Home
Projects
Software
Bio
Books
Papers
Committees
Presentations

Benchmarking

The purpose of benchmarking is to understand the behavior of a system. To this end, benchmarks must be repeatable and they must make best use of the system. This page describes some steps that can be taken to ensure that benchmarks are both well-documented and make best use of the system.

Documenting Benchmarks

As part of your benchmark, record the environment variables and PATH. The printenv command will output this data for you.

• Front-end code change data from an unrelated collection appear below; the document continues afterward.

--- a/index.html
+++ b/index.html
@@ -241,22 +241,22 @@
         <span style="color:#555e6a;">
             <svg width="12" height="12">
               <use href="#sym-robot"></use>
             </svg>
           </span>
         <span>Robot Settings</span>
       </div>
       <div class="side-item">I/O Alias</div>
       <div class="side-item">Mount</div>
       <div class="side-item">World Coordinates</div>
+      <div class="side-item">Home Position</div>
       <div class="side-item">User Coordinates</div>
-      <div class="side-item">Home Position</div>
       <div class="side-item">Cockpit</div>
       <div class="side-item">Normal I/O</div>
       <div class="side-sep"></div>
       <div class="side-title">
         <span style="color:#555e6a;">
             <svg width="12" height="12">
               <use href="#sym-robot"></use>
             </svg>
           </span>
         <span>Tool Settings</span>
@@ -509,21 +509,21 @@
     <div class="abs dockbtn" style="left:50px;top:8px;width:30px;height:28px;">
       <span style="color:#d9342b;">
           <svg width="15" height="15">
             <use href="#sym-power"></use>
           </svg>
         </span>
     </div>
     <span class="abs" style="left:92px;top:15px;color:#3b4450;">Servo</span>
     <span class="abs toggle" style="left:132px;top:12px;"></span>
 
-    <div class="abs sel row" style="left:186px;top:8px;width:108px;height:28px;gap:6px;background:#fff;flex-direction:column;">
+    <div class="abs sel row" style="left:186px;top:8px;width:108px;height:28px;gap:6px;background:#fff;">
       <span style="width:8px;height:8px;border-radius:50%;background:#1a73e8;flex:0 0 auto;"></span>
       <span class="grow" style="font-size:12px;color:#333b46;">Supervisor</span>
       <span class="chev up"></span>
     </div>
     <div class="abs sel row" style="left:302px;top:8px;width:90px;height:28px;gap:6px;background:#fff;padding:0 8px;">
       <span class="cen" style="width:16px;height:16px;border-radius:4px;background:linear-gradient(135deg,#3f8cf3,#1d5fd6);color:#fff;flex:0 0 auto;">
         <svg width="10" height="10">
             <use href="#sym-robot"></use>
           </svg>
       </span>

The compilers also have many options and configuration settings. The compiler options -qlist and -qlistopt will create a list file that contains more information about the exact version of the compiler and the various settings. Knowing these values can help us work with IBM to understand any unexpected behavior.

Compiler Options

There are many compiler options that may affect performance. One goal of this phase of the benchmarking is to understand which of these options are valuable, and on what kinds of code.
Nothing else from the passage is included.